### Problem requirements
Reproduce exactly the lines below from the one containing "[505,1631,673,1649] UMIRNExample@1.1.0 ->" through the one containing "[505,1716,631,1735] [524,1763,674,1780] [524,1791,674,1808]", including both, and nothing else.
─── Data for processing ───
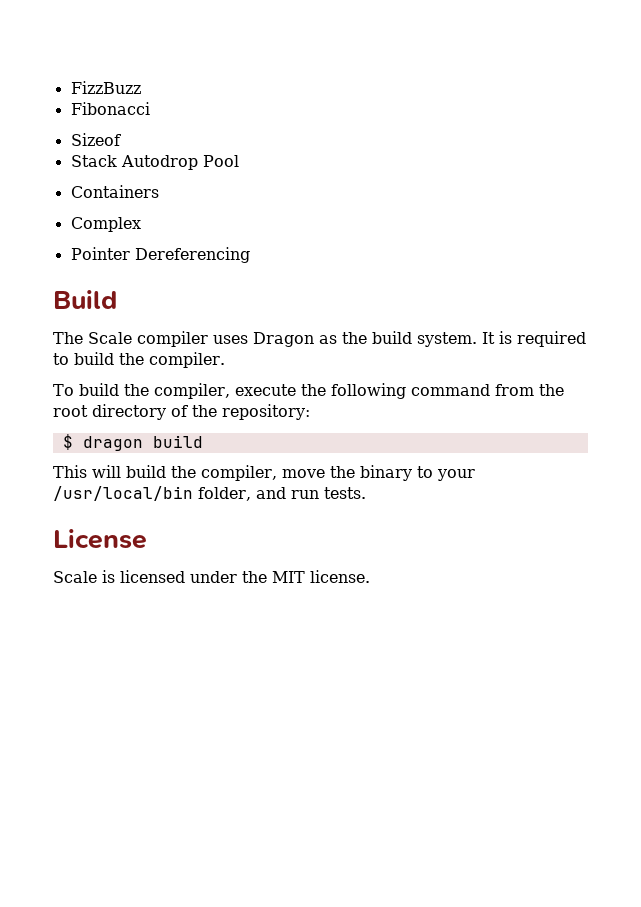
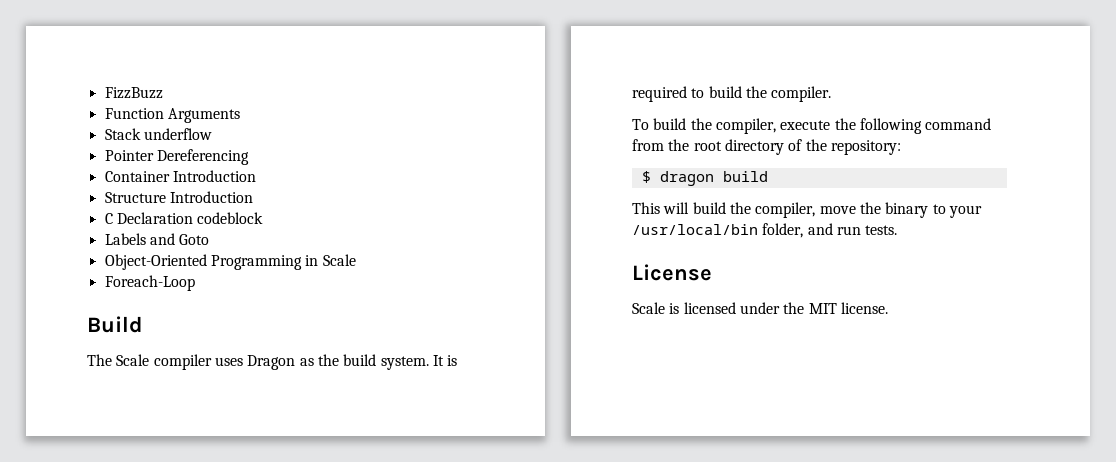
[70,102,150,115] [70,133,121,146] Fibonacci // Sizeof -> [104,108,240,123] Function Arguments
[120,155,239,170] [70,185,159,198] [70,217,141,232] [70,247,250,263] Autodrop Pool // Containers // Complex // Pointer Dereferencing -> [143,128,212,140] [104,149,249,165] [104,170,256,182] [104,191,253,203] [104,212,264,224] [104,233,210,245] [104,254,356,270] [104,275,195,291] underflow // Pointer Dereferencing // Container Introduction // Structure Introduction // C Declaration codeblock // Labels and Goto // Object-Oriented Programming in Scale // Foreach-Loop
───
─── Data for processing ───
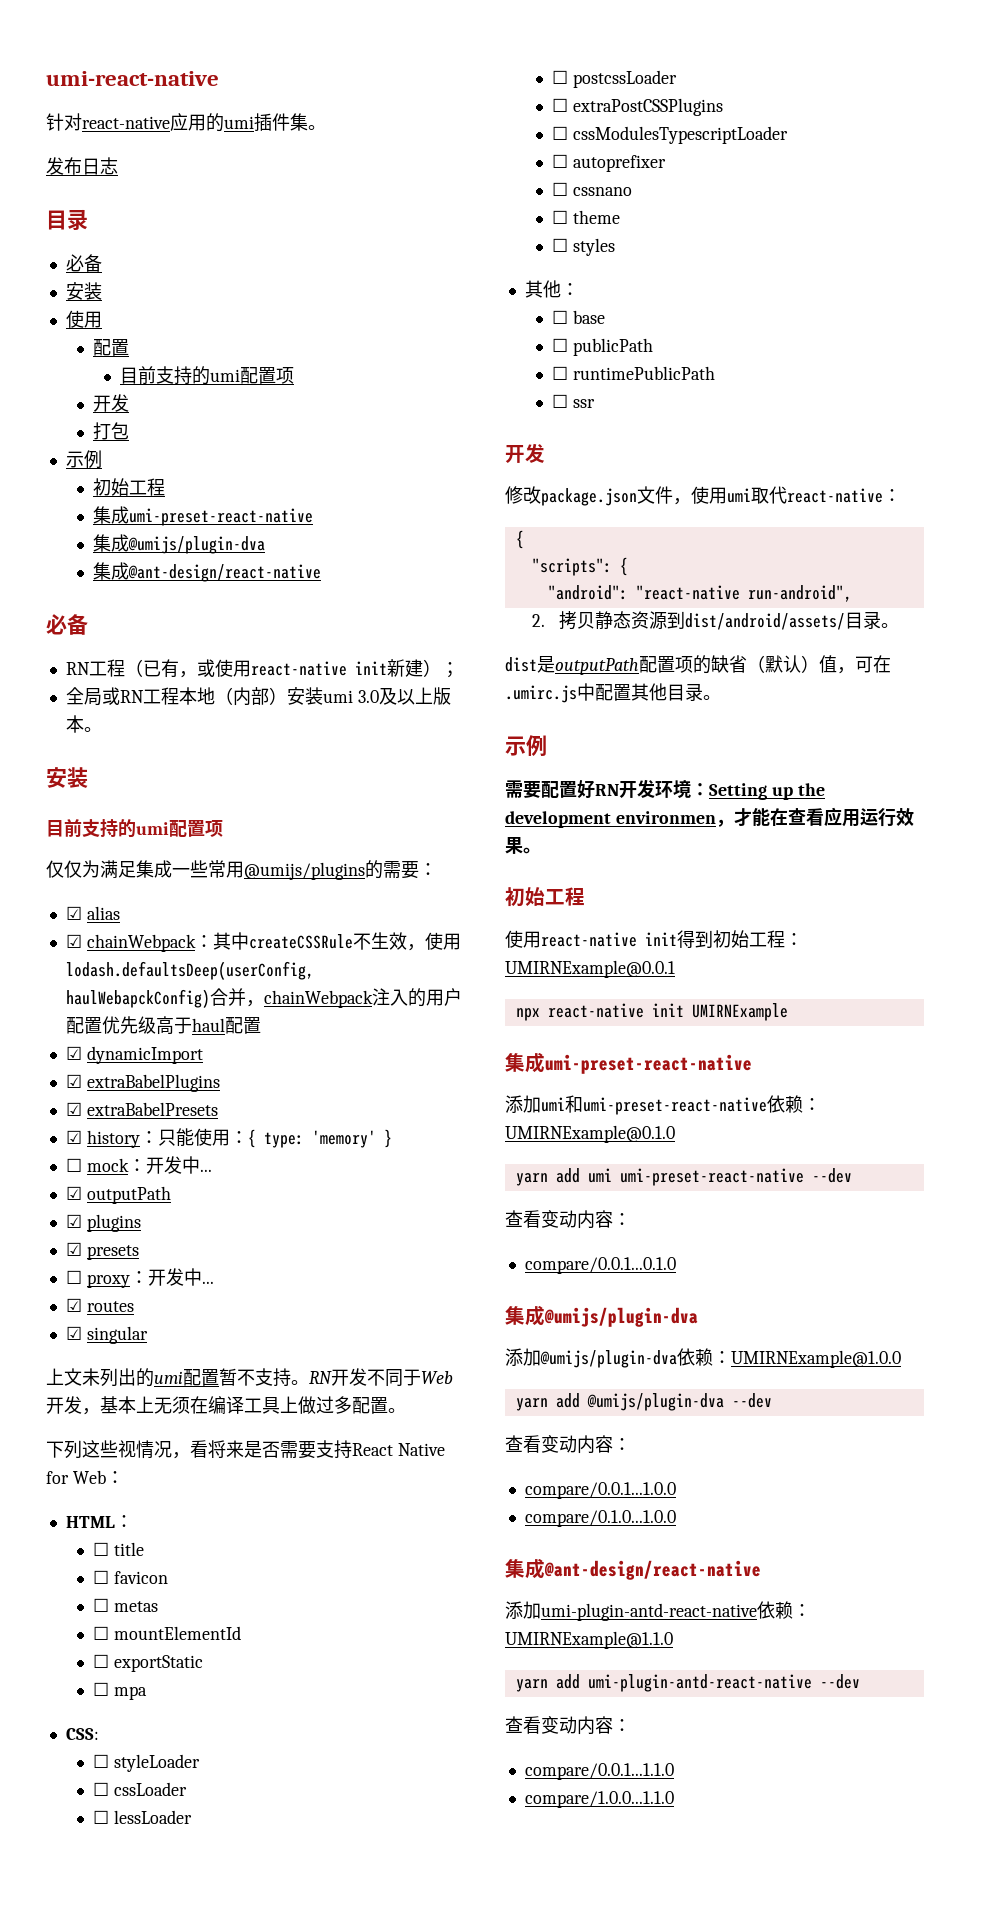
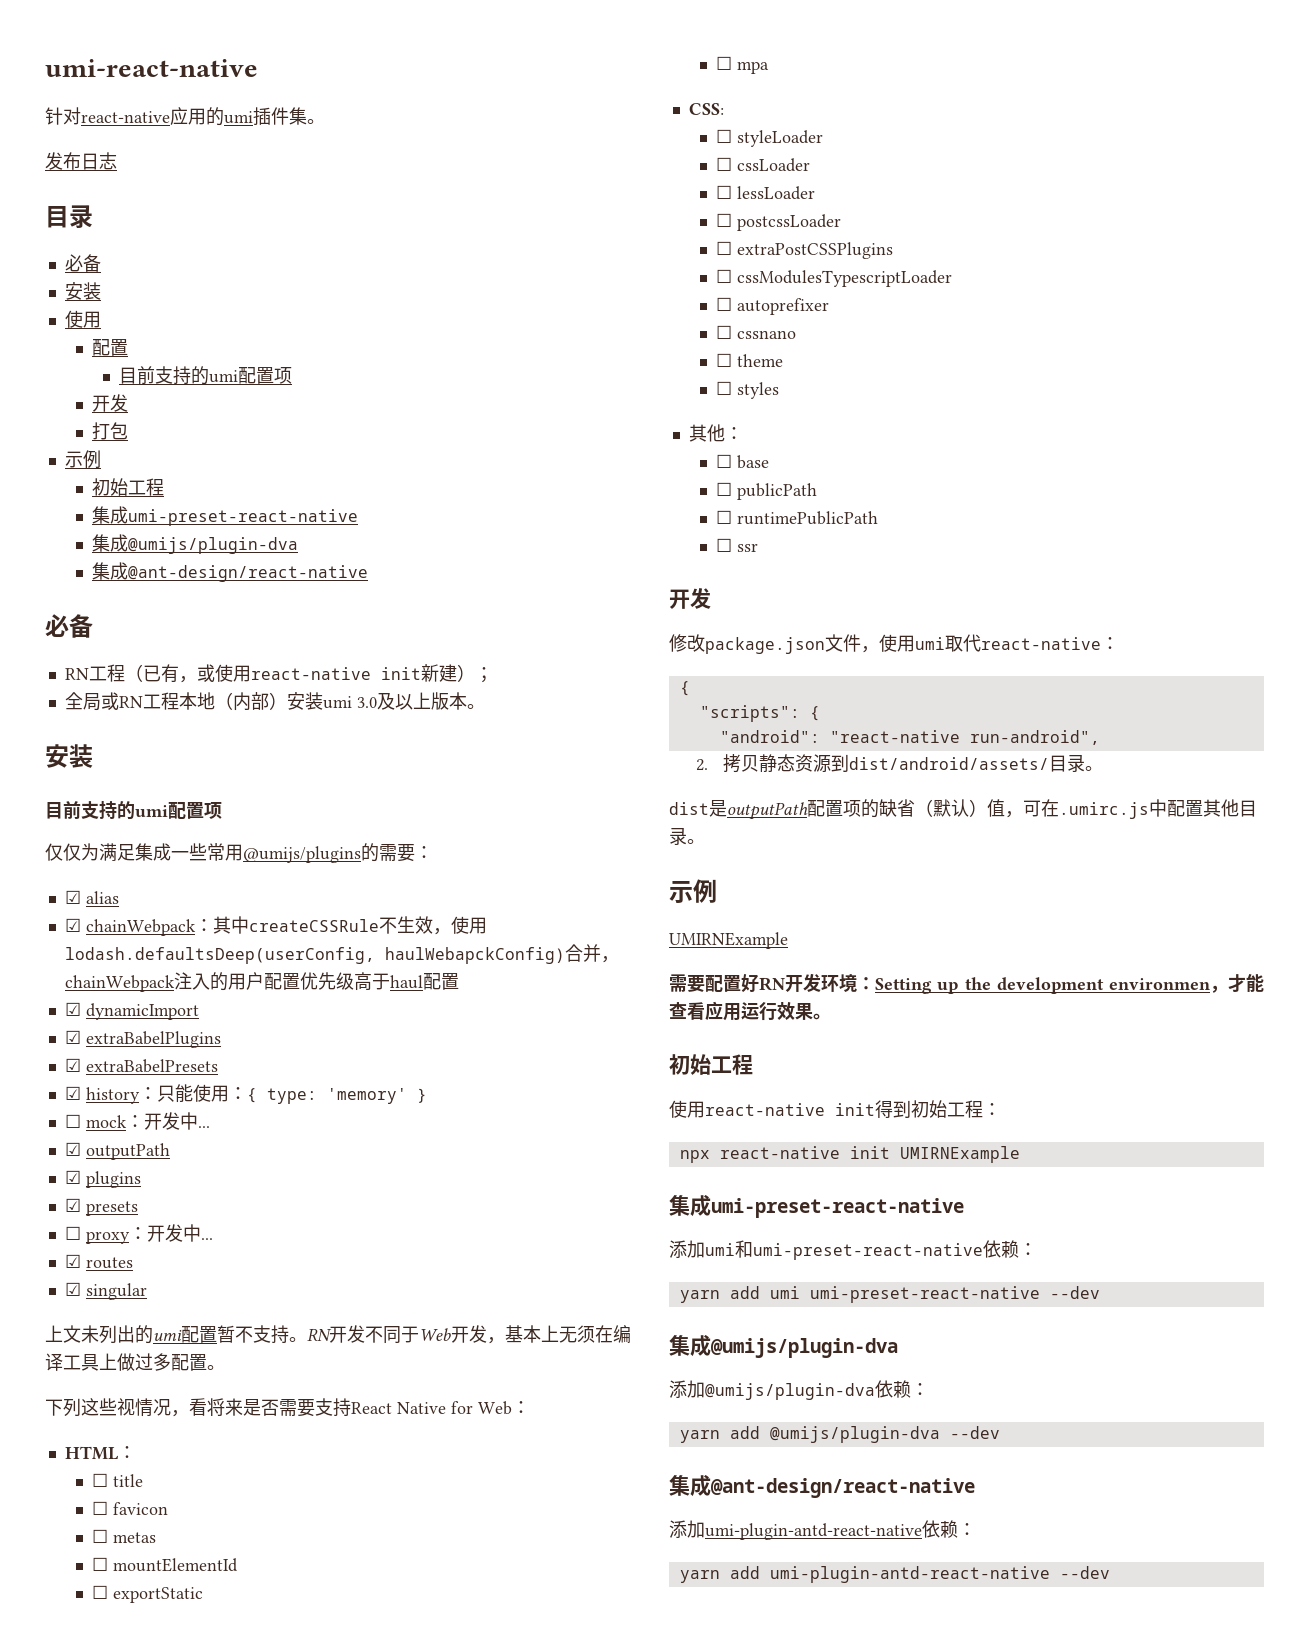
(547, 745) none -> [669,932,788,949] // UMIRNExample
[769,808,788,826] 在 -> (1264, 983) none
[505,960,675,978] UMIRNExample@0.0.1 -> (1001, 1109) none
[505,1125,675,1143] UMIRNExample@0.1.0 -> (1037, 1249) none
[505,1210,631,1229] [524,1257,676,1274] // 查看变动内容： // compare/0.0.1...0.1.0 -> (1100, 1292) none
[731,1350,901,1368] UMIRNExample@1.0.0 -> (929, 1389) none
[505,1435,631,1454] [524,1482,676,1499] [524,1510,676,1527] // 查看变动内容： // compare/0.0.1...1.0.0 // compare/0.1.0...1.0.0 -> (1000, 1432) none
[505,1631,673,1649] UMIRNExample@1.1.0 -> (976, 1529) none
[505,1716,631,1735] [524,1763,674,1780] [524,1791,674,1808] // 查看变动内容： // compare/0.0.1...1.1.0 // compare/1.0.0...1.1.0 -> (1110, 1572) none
───
### Exercise solution
[505,1631,673,1649] UMIRNExample@1.1.0 -> (976, 1529) none
[505,1716,631,1735] [524,1763,674,1780] [524,1791,674,1808] // 查看变动内容： // compare/0.0.1...1.1.0 // compare/1.0.0...1.1.0 -> (1110, 1572) none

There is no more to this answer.